In seiner zweiten Amtszeit als Dekan der Medizinischen Fakultät (1911/12; 1918/19; 1933/34 - 1937) befürwortete er 1933 die Aberkennung der Doktorwürde bei Reichsangehörigen, die sich im Ausland durch "feindselige" Propaganda oder Herabsetzung der nationalen Regierung gegen die Treuepflicht gegenüber Reich und Volk verstoßen hatten. Da für den Bayerischen Minister für Unterricht und Kultus kein Zweifel bestand, dass diese Personengruppe nicht länger würdig sei, den Doktortitel zu führen, regte er gegenüber den bayerischen Hochschulleitungen an, die Promotionsordnungen entsprechend zu ändern. In Erlangen reagierte man rasch. Nur vier Wochen nach Erscheinen des entsprechenden Ministerialbeschlusses waren hier die Promotionsordnungen für die Zahn- und die Humanmedizin geändert.[6] Im Zuge der gegen politische Gegner und jüdische Wissenschaftler gerichteten Depromotionen wurden an der Friedrich-Alexander-Universität Erlangen insgesamt über 160 rechtmäßig erworbene Doktortitel wieder entzogen.
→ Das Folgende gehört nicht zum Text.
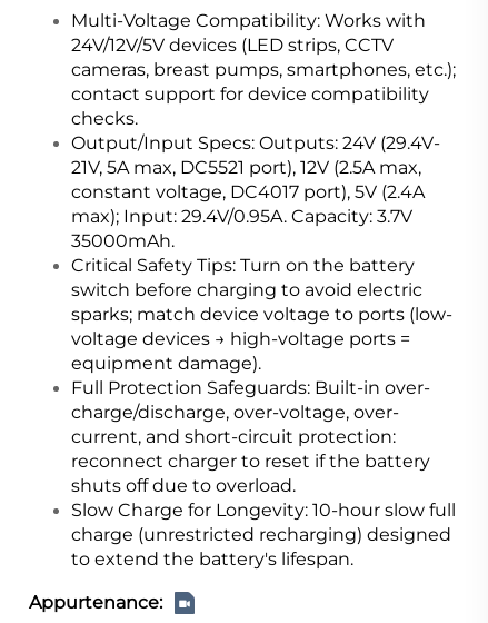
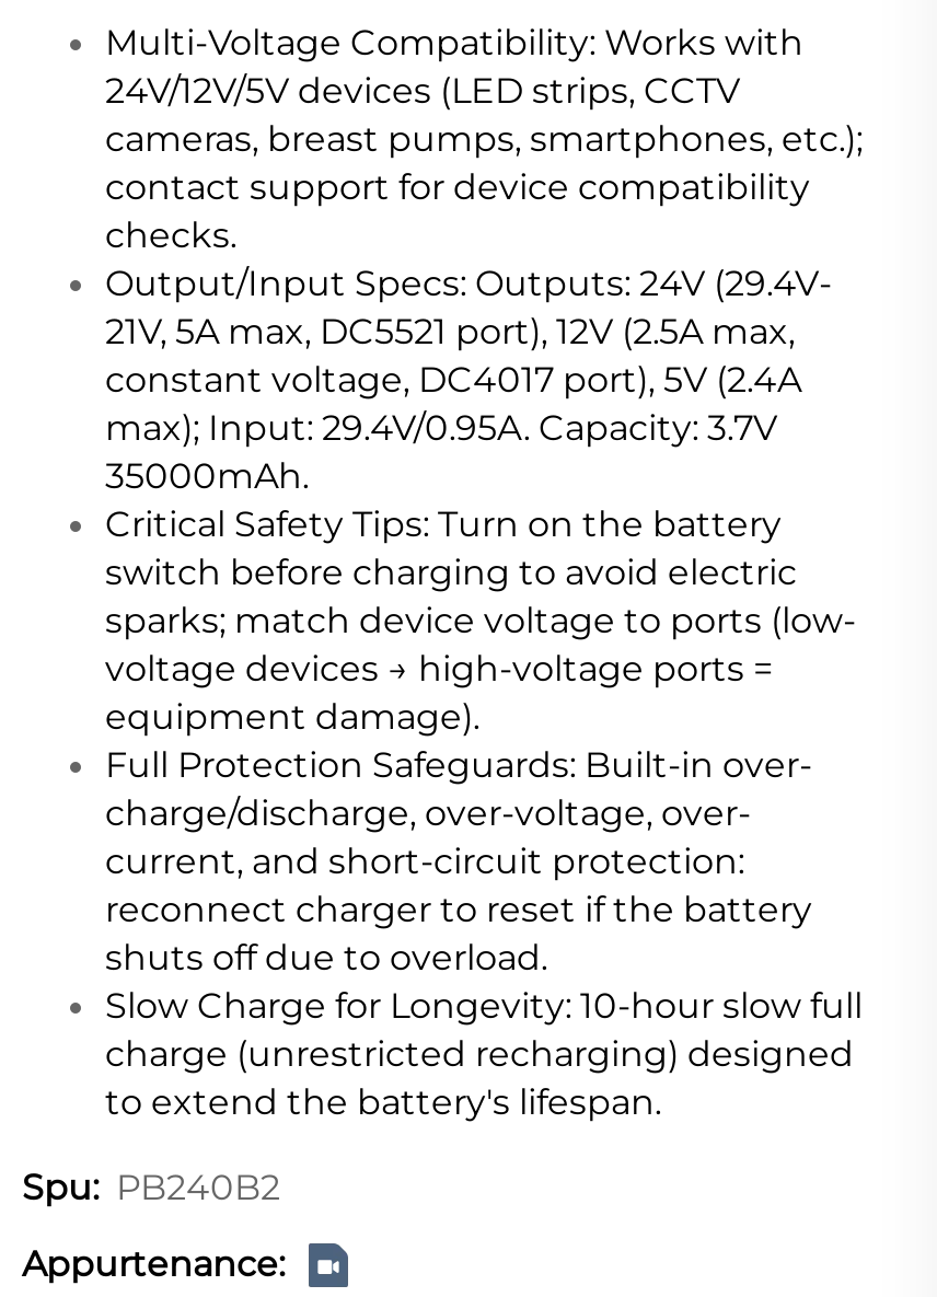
none -> [22,1166,280,1209] Spu: PB240B2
Fast ein halbes Jahrhundert lang im Dienst der Kliniken

Während seine drei Amtsvorgänger die 1905 eröffnete Kinderklinik nur über kurze Zeit leiteten bzw. die Stelle gar nicht erst angetreten hatten, blieb Jamin über seine Emeritierung hinaus tätig - insgesamt nahezu ein halbes Jahrhundert lang. Im Laufe seiner langen Amtszeit wurde die Kinderklinik durch den Anbau sowohl eines Isoliergebäudes als auch einer Veranda mehrfach erweitert. Nach seiner Emeritierung 1938 vertrat Jamin noch ein Jahr lang den pädiatrischen Lehrstuhl bis zur Amtsübernahme durch seinen Nachfolger. Erst jetzt wurde in Erlangen - als letzte der älteren Universitäten - ein eigener Lehrstuhl ausschließlich für Kinderheilkunde eingerichtet und mit Albert Viethen (1897 - 1978) besetzt. Die Medizinische Poliklinik leitete Jamin kommissarisch sogar noch bis 1942. Nach der Entlassung der beiden Direktoren der Kinderklinik und der Medizinischen Klinik durch die US-amerikanischen Behörden im April bzw. Mai 1945 stand der inzwischen über 70-Jährige Jamin noch einmal für ein Jahr interimistisch beiden Kliniken vor. Im Stadtbild erinnert die 1952 nach ihm benannte Jaminstraße an den außerordentlich vielseitigen Wissenschaftler und überzeugten Kinderarzt.


[1] Zentralarchiv der Diakonissenanstalt Neuendettelsau, Acta der Diakonissenanstalt Neuendettelsau Erlangen Kinderklinik II 1913 – 1931, Blatt 59.

[2] Universitätsarchiv Erlangen-Nürnberg C3/1 Nr. 420. Errichtung einer Schwesternschule 1938 – 1951, Jamin am 31. Oktober 1938 an den Rektor.

[3] Zitiert nach Friedrich Jamin. Briefe und Betrachtungen eines Arztes. Gesammelt und herausgegeben von Schülern und Freunden. Erlangen 1986, S. 164.

[4] Jamin, Friedrich: Wissenschaft und Kunst in der Deutschen Heilkunde. Vortrag gehalten bei einer geselligen Zusammenkunft der Universität Erlangen am 6. Januar 1939. Erlangen 1939.

 [5] Zapf; Manuela: Friedrich Jamin (1872 – 1951) – Leben und Werk. In: Rascher, Wolfgang/Wittern-Sterzel, Renate (Hg.): Geschichte der Universitäts-Kinderklinik Erlangen. Göttingen 2005; S. 43-124.

[6] Wittern-Sterzel, Renate/Frewer , Andreas: Aberkennungen der Doktorwürde im „Dritten Reich“. Depromotionen an der Medizinischen Fakultät der Friedrich-Alexander-Universität Erlangen. Erlangen 2008, S. 22.

Literatur

200 Jahre Universitätsklinikum Erlangen 1815 - 2015. Hg. Karl-Heinz Leven/Andreas Plöger. Böhlau: Köln/Weimar/Wien 2016, S. 129 ff., 264 ff., 420 ff.

Rascher, Wolfgang/Wittern-Sterzel, Renate (Hg.): Geschichte der Universitäts-Kinderklinik Erlangen. Göttingen 2005.

Zapf, Manuela: Friedrich Jamins (1872 - 1951) Leben und Werk unter besonderer Berücksichtigung seiner Bedeutung für die Neurologie und Pädiatrie Erlangens in der ersten Hälfte des 20. Jahrhunderts. Diss. med. Erlangen-Nürnberg 2003.